In order to be qualified for this role, you must possess the following:

Bachelor's degree in Business, Engineering or related discipline preferred.

• 2-5 years minimum regulated industry experience in medical device in a Quality Assurance role.

• Excellent interpersonal skills with the ability to serve as a liaison with developers, project managers, and customer support.
• Understanding of ISO/QSRs and the ability to apply the knowledge to the business and ensure compliance of regulations
• Proficient with Microsoft Office Suite or related software.
• Ability to resolve problems using various problem-solving methodologies, including strong investigation and root cause analysis skills
• Excellent organizational skills and attention to detail
• Experience providing guidance to cross-functional teams preferred.
• Position requires critical thinking skills and applied knowledge of industry accepted investigational & Root Cause Analysis techniques
• Ability to work under minimum supervision with a high degree of organizational and technical competence

Other Duties:

Please note this job description is not designed to cover or contain a comprehensive listing of activities, duties or responsibilities that are required of the employee for this job.

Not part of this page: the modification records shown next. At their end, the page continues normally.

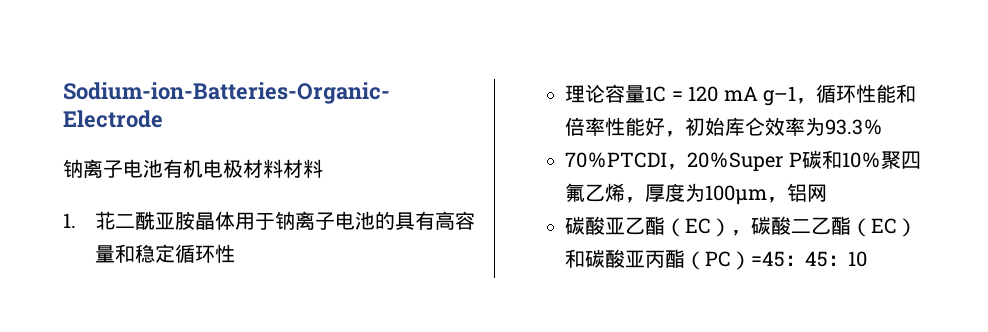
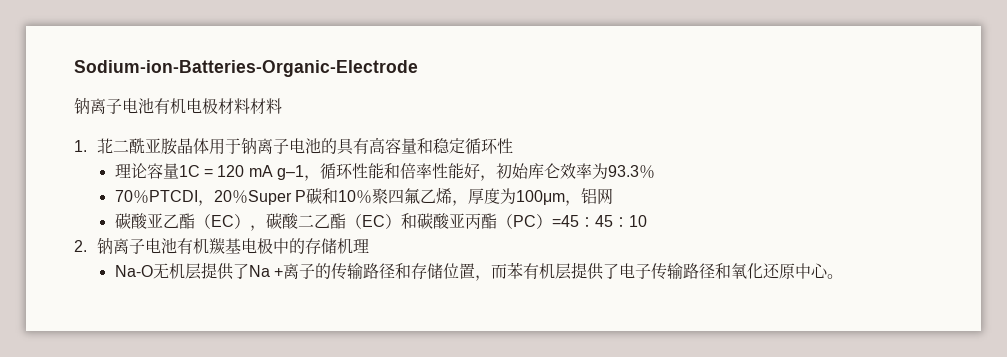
+ 2.钠离子电池有机羰基电极中的存储机理
+ Na-O无机层提供了Na +离子的传输路径和存储位置，而苯有机层提供了电子传输路径和氧化还原中心。

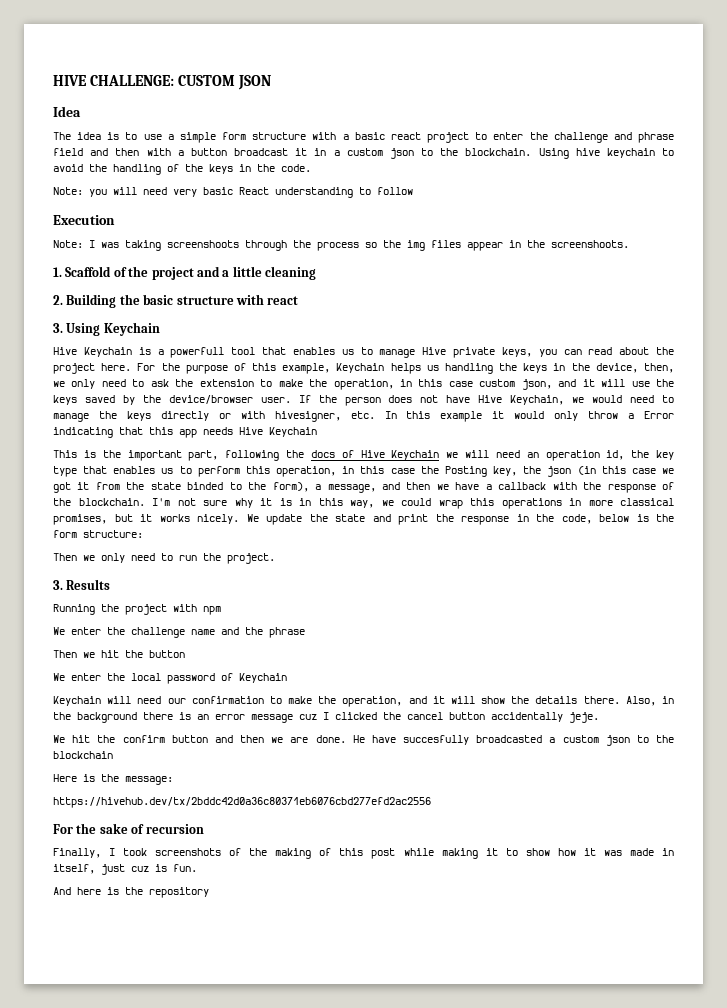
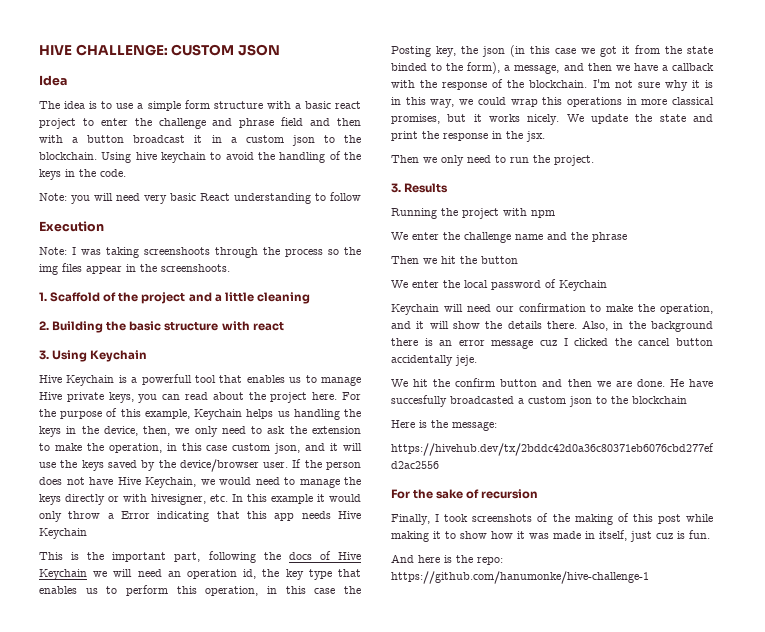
- We update the state and print the response in the code, below is the form structure:
+ We update the state and print the response in the jsx.
- And here is the repository
+ And here is the repo: https://github.com/hanumonke/hive-challenge-1

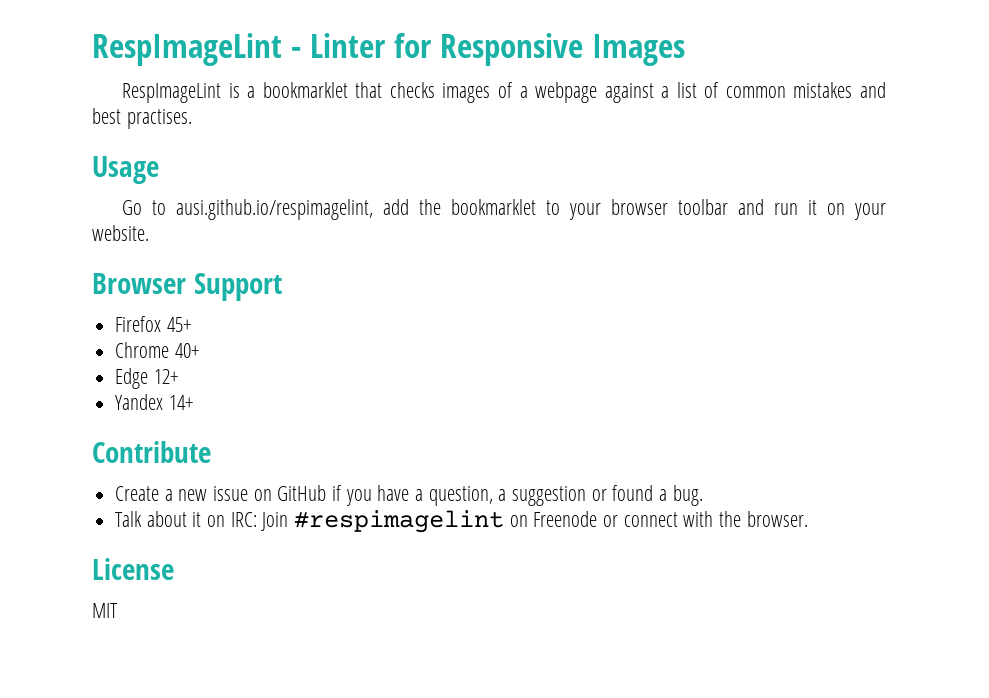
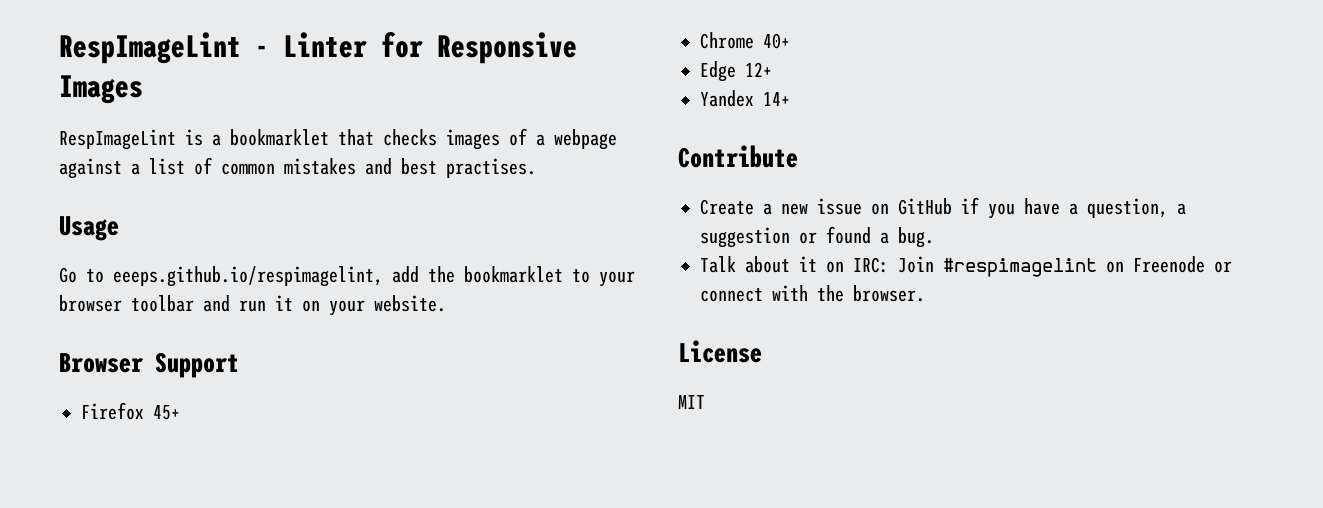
- Go to ausi.github.io/respimagelint, add the bookmarklet to your browser toolbar and run it on your website.
+ Go to eeeps.github.io/respimagelint, add the bookmarklet to your browser toolbar and run it on your website.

Duties, responsibilities and activities may change at any time with or without notice.

Physical Demands:

The physical demands described here are representative of those that must be met by an employee to successfully perform the essential functions of this job. The employee is occasionally required to sit; climb or balance; and stoop, kneel, crouch or crawl. The employee must frequently lift and/or move up to 10 pounds and occasionally lift and/or move up to 25 pounds. Specific vision abilities required by this job include close vision, distance vision, color vision, peripheral vision, depth perception and ability to adjust focus.

Globus Medical is an Equal Opportunity Employer. All qualified applicants will receive consideration for employment without regard to race, color, religion, sex, sexual orientation, gender identity, national origin, or protected veteran status and will not be discriminated against on the basis of disability.